Penyetoran ke kas negara itu dilakukan Jaksa Eksekusi, Andry Prihandono, yang didapat dari terpidana Fathor Rachman selaku mantan Kepala Divisi PT Waskita Karya. Rinciannya, denda Rp 200 juta ditambah uang pengganti Rp 3,6 miliar. Total jumlah yang disetor adalah Rp 3,8 miliar.
"Berdasarkan putusan Pengadilan Tipikor pada PN Jakarta Pusat Nomor 59/Pid.Sus/TPK/2020/PN.Jkt. Pst tanggal 26 April 2021," ujar Pelaksana Tugas (Plt) Jurubicara Bidang Penindakan KPK, Ali Fikri, kepada wartawan, Selasa pagi (1/3).
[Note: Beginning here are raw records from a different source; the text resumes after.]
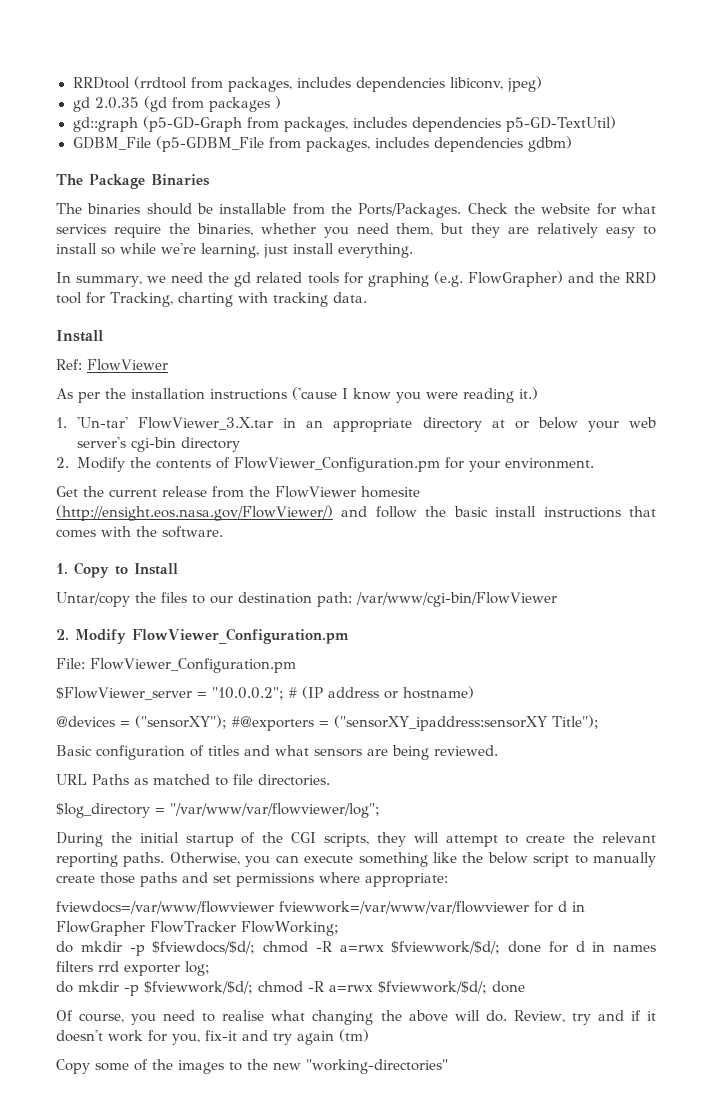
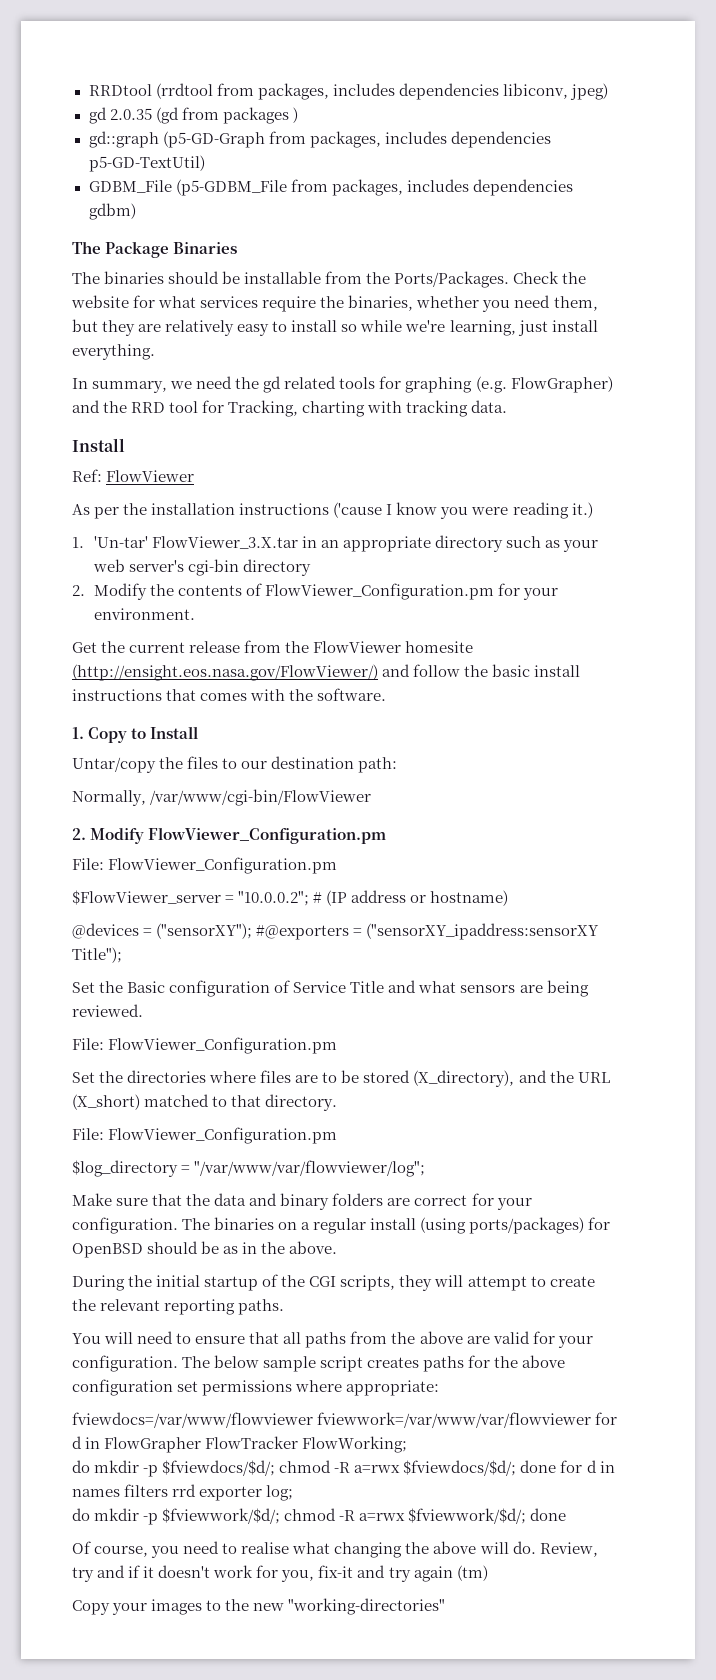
[491,417,578,429] at or below -> [506,536,561,548] such as
(352, 599) none -> [72,790,146,806] // Normally,
(599, 722) none -> [72,981,124,993] Set the
[208,745,239,756] titles -> [293,981,385,993] Service Title
[56,774,330,786] [56,803,380,818] URL Paths as matched to file directories. // $log_directory = "/var/www/var/flowviewer/log"; -> [72,1037,338,1054] [72,1070,610,1087] [72,1094,338,1111] [72,1127,338,1144] [72,1160,426,1177] [72,1193,532,1210] [72,1217,611,1234] [72,1241,338,1258] File: FlowViewer_Configuration.pm // Set the directories where files are to be stored (X_directory), and the URL (X_short) matched to that directory. // File: FlowViewer_Configuration.pm // $log_directory = "/var/www/var/flowviewer/log"; // Make sure that the data and binary folders are correct for your configuration. The binaries on a regular install (using ports/packages) for OpenBSD should be as in the above.
[169,852,656,867] [56,872,208,887] Otherwise, you can execute something like the below script to manually create those paths and -> [72,1331,593,1348] [72,1355,566,1372] [72,1379,173,1396] // You will need to ensure that all paths from the above are valid for your configuration. The below sample script creates paths for the above configuration
[391,941,501,954] $fviewwork/$d/; -> [403,1460,517,1476] $fviewdocs/$d/;
[95,1059,173,1071] some of the -> [112,1603,148,1615] your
Dalam proses penagihan kewajiban ini, kata Ali, terpidana melakukan pembayaran dengan cara mencicil sebanyak 11 kali hingga kewajiban terpidana untuk membayar denda dan uang pengganti telah selesai, sebagaimana isi putusan atau vonis.
"Sebelumnya, Jaksa Eksekutor KPK aktif untuk terus menagih kewajiban pembayaran denda dan uang pengganti dimaksud dengan tujuan untuk melakukan asset recovery dari uang yang sudah dinikmati oleh terpidana korupsi tersebut," pungkas Ali.